One of the biggest restrictions in SQL Server 2016, in my opinion, was the inability to run range queries on encrypted data. These are the greater than, less than, and LIKE items that many of us need to use in applications. This made sense, since the server doesn't know how to decrypt the data, but many applications need these queries.
That goes away in SQL Server 2019 with Secure Enclaves. I'm looking forward to testing and working with this, but there's one interesting limitation for me. The SQL Server computer that runs the secure enclave must meet one of these requirements. It has to run on Windows 10 or Windows 2019 Server – Datacenter Edition. There also has to be an HGS server for attestation, but this can be a WS2019 Standard Edition.
Is it a big deal? I don’t know. Windows Server 2019 lists with Datacenter at $6155 and Standard at $972. That means it will cost me $5,183 for Always Encrypted on my SQL Server. Not a bad price for the encryption and additional security. An HSM appliance goes for quite a bit. One in Azure is $5k + $4.85/hour and most of the enterprise appliances I've priced at $10k+. And you need two.
In some sense, maybe this doesn't matter. The cost of $5k isn't much, especially when you consider the downside of not using encryption and having a data breech. You don't need this on all SQL Servers, just those that need AE, and even then you can run SQL Server Standard Edition. The cost of core licensing is likely going to already be quite a bit and this is just like having to pay for a few more cores. Is this an impediment for your organization?
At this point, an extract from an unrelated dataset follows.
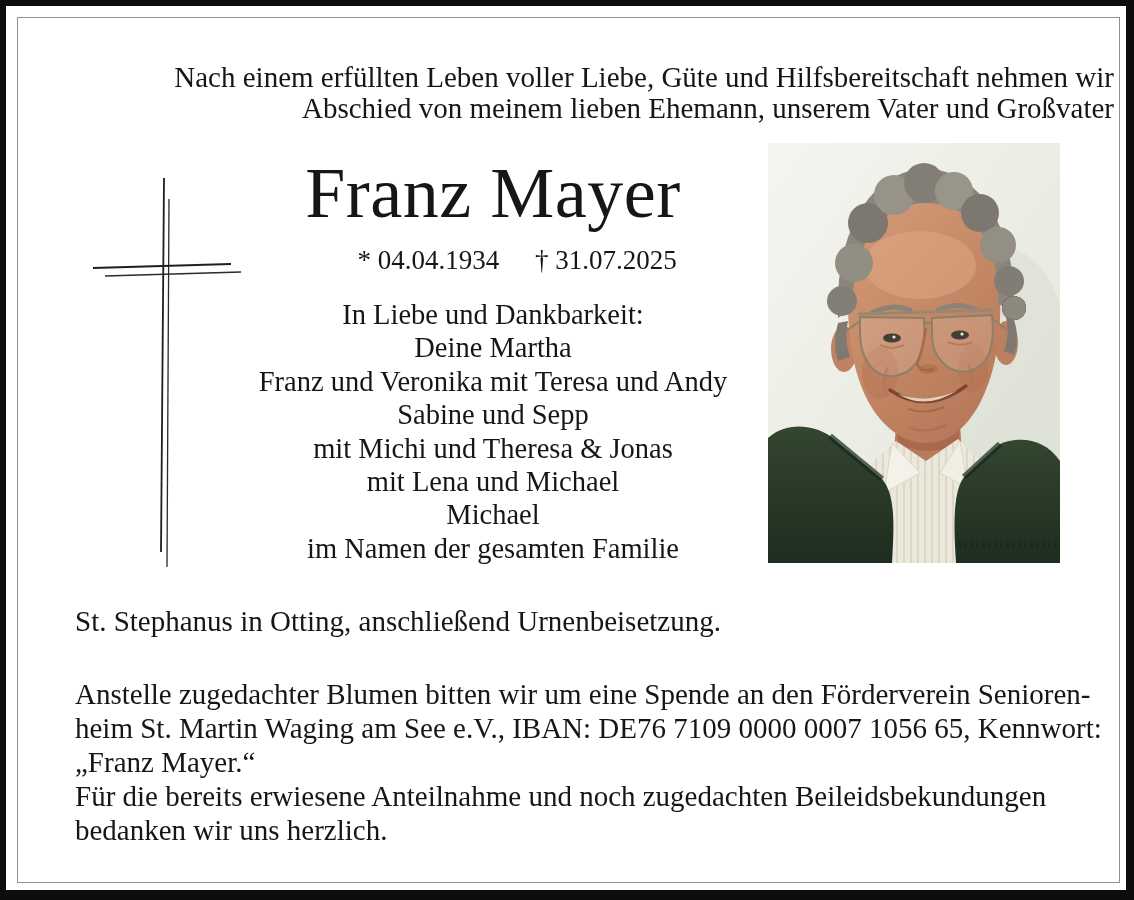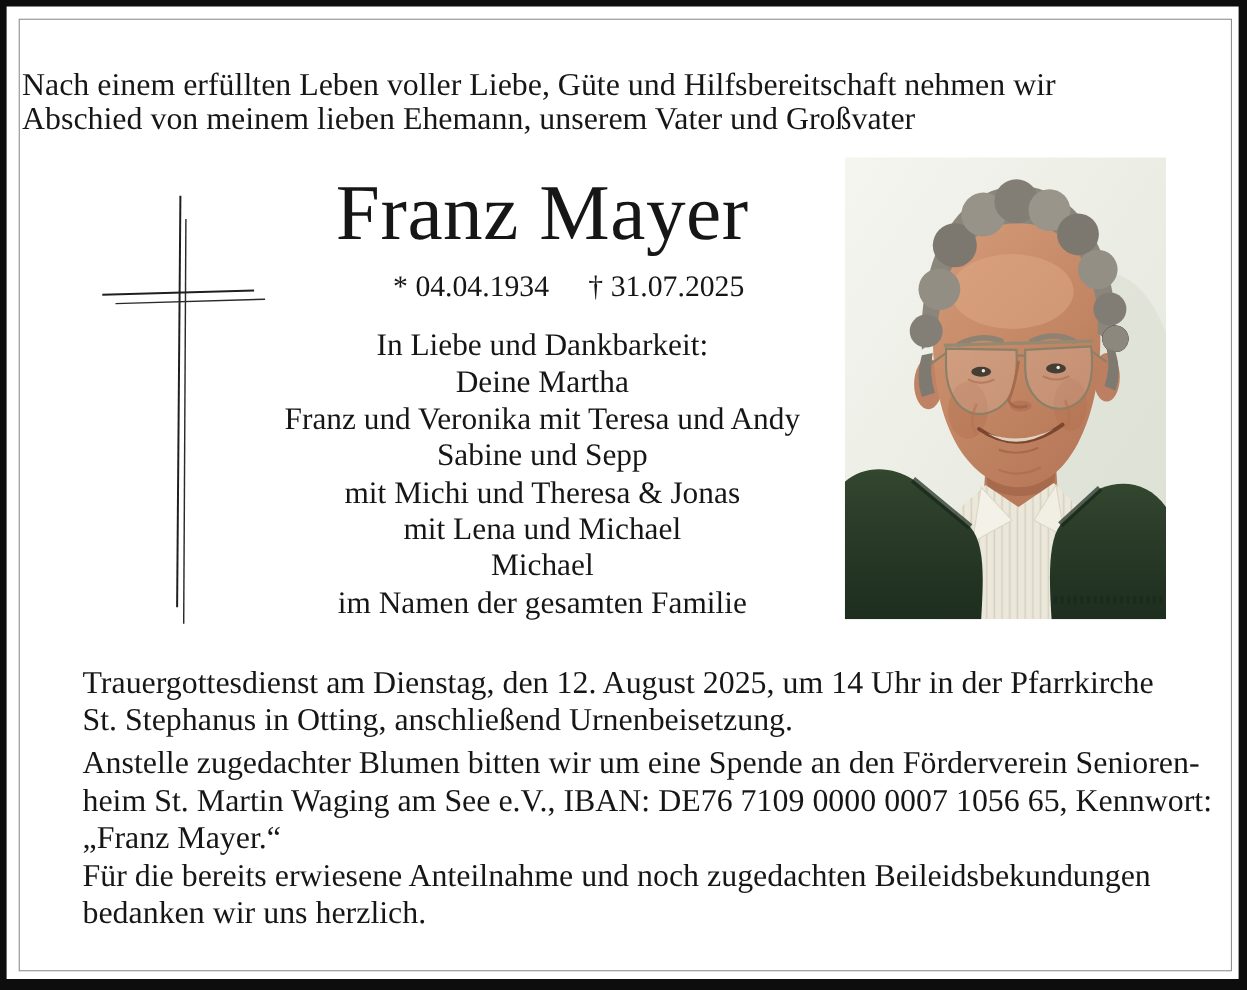"Nach einem erfüllten Leben voller" .intro { text-align: left -> right }
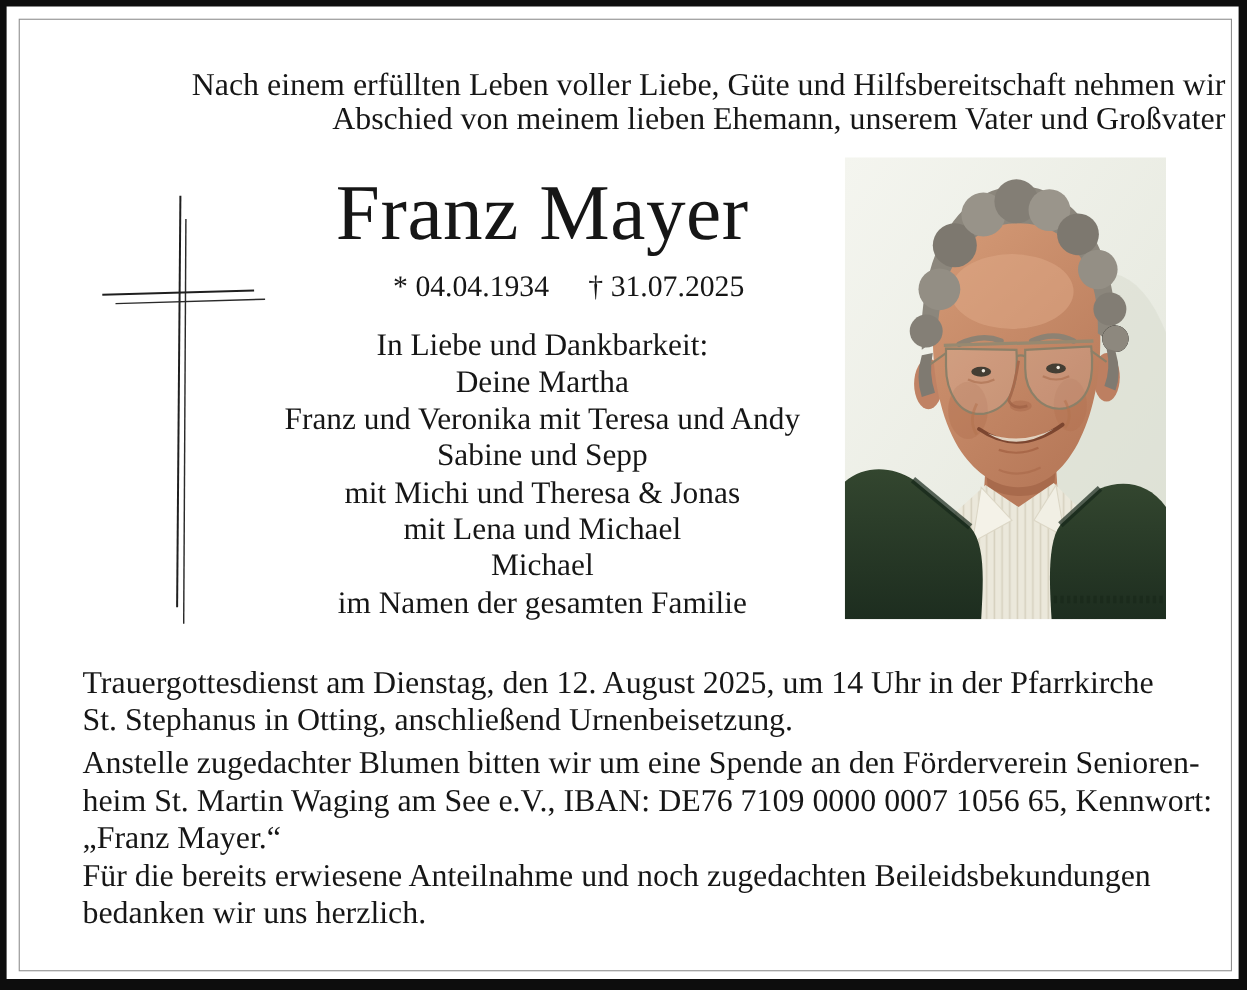"Trauergottesdienst am Dienstag, den 12." div { html: <div>Trauergottesdienst am Dienstag, den 12. August 2025, um 14 Uhr in der Pfarrkirche</div> -> none }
At first this seemed like a burden, but the more I look at it, $5k isn't a lot for encryption on your server. I hope this doesn't deter organizations from adopting AE, and more importantly, I hope Microsoft continues to invest in this technology. I'd like to see multi-certificate support and the ability to easily revoke access for a compromised system while I deal with any security issues. There are other things, and we'll see how this evolves in the future.